I do have two beautiful kids. And for that I will be forever thankful. I just hope that all those women out there who are primaries get there too. Whether you have a biological or adoptive child, if you want to be a mom, you should be able to be a mom. And for all your secondaries, keep it up! If you want 5 kids, go get them! Have them, or adopt them, or whatever you need to do. Don't feel like you have to change what you want in life because of the crap infertility hand we got dealt.

Hang in there guys.
Erica

7 comments:

Topcat said...

I LOVE that post! I feel guilty for already having a son - but, the ache of IF doesn't discriminate.

Your babies are so beautiful!! :)

Caro said...

Well said.

Courtney said...

You have two beautiful little ones!

As far as the primary and secondary argument goes, it all just hurts the same I think.

MoMo said...

I feel the same way.
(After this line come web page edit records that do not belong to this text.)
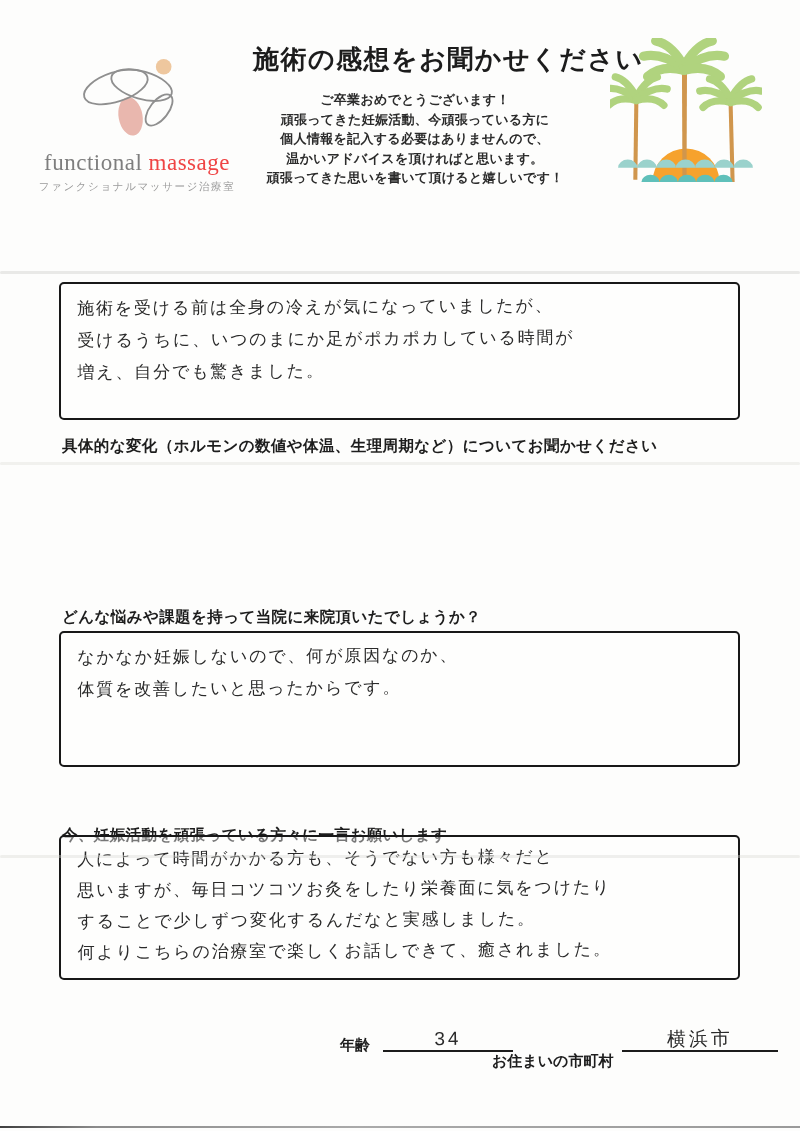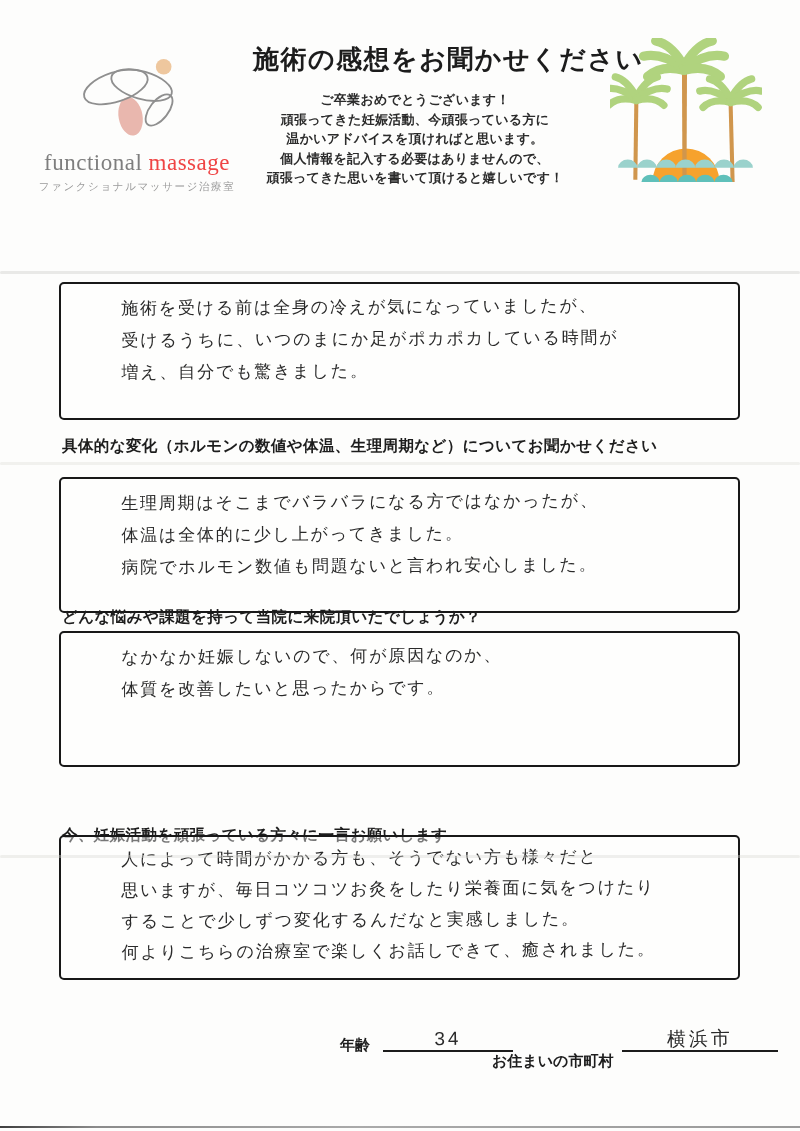--- a/index.html
+++ b/index.html
@@ -96,8 +96,8 @@
   <div class="intro">
     <div>ご卒業おめでとうございます！</div>
     <div>頑張ってきた妊娠活動、今頑張っている方に</div>
+    <div>個人情報を記入する必要はありませんので、</div>
     <div>温かいアドバイスを頂ければと思います。</div>
-    <div>個人情報を記入する必要はありませんので、</div>
     <div>頑張ってきた思いを書いて頂けると嬉しいです！</div>
   </div>
 

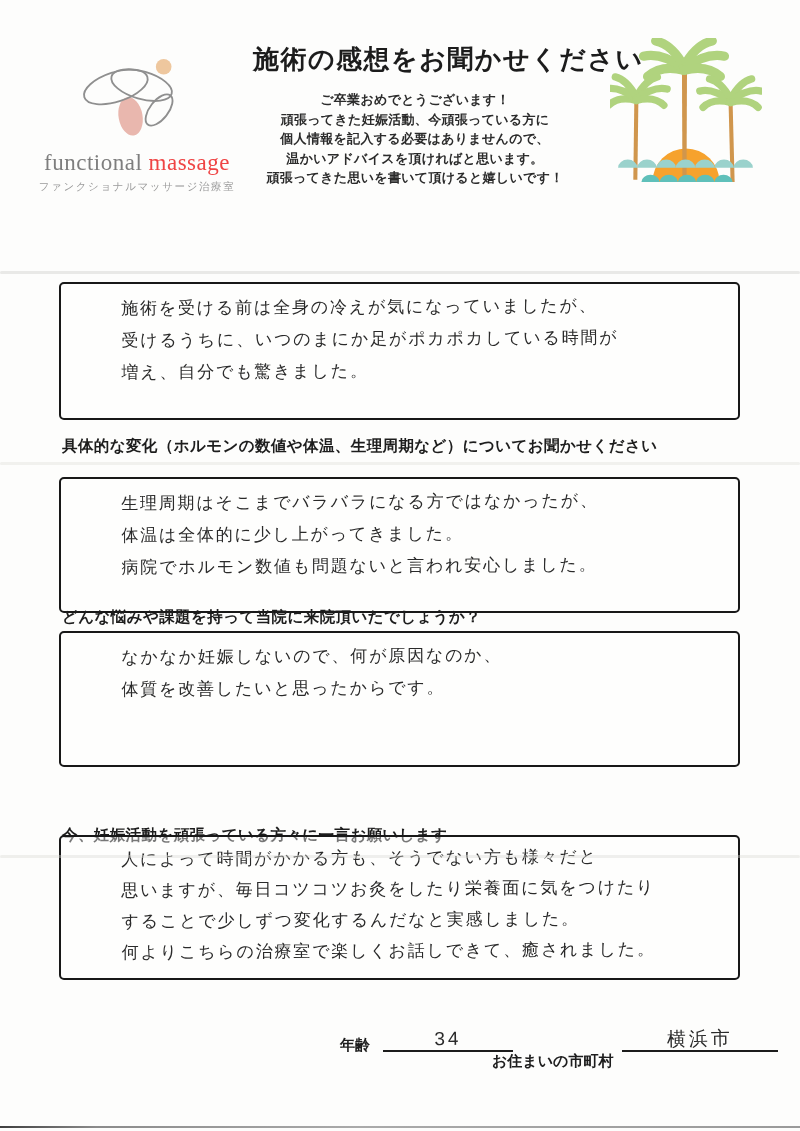--- a/index.html
+++ b/index.html
@@ -49,7 +49,6 @@
     position:absolute; left:59px; width:681px;
     border:2px solid #181818; border-radius:5px;
     background:rgba(255,255,255,0.4);
-    padding-left:44px;
   }
   .hand {
     padding:9px 16px 0 16px;

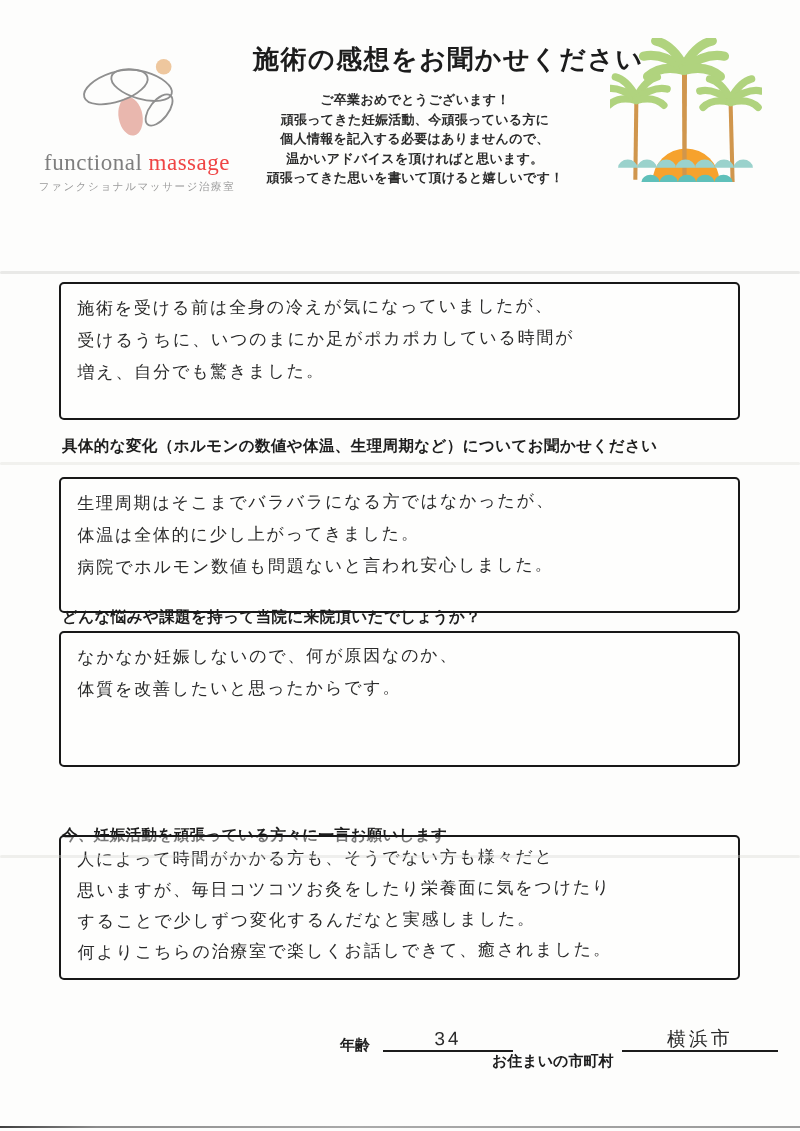--- a/index.html
+++ b/index.html
@@ -150,13 +150,6 @@
   </div>
 
   <div class="q-heading" style="top:436px;">具体的な変化（ホルモンの数値や体温、生理周期など）についてお聞かせください</div>
-  <div class="answer-box" style="top:477px; height:136px;">
-    <div class="hand">
-      <div>生理周期はそこまでバラバラになる方ではなかったが、</div>
-      <div>体温は全体的に少し上がってきました。</div>
-      <div>病院でホルモン数値も問題ないと言われ安心しました。</div>
-    </div>
-  </div>
 
   <div class="q-heading" style="top:607px;">どんな悩みや課題を持って当院に来院頂いたでしょうか？</div>
   <div class="answer-box" style="top:631px; height:136px;">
I know I want another one, but I can't figure where I really fit it. I think it hurts either way--I just feel like we can never escape IF.

You have beautiful children!!!

Aimee said...

Great post! ;o) I do not suffer from infertility but I think it hurts equally. I think you are truely blessed to have boy/girl twins of your own blood! They are simply precious!

AwkwardMoments said...

BRAVA!! well stated

astral said...

Hello. Your babies are beautiful!! I think that IF is for the birds no matter how you are dealing with it. I do have a daughter from my first marriage. I left when I was two months pregnant because he was abusive. I met my wonderful DH two years later and we we TTC for a almost a year before we were diagnosed with severe MF. I would very much like to experience pregnancy in a loving realtionship but no dice yet. We will be trying IVF next spring when our finances will be better. My DH gets upset that the IF falls on his side. He really wants to experience that also.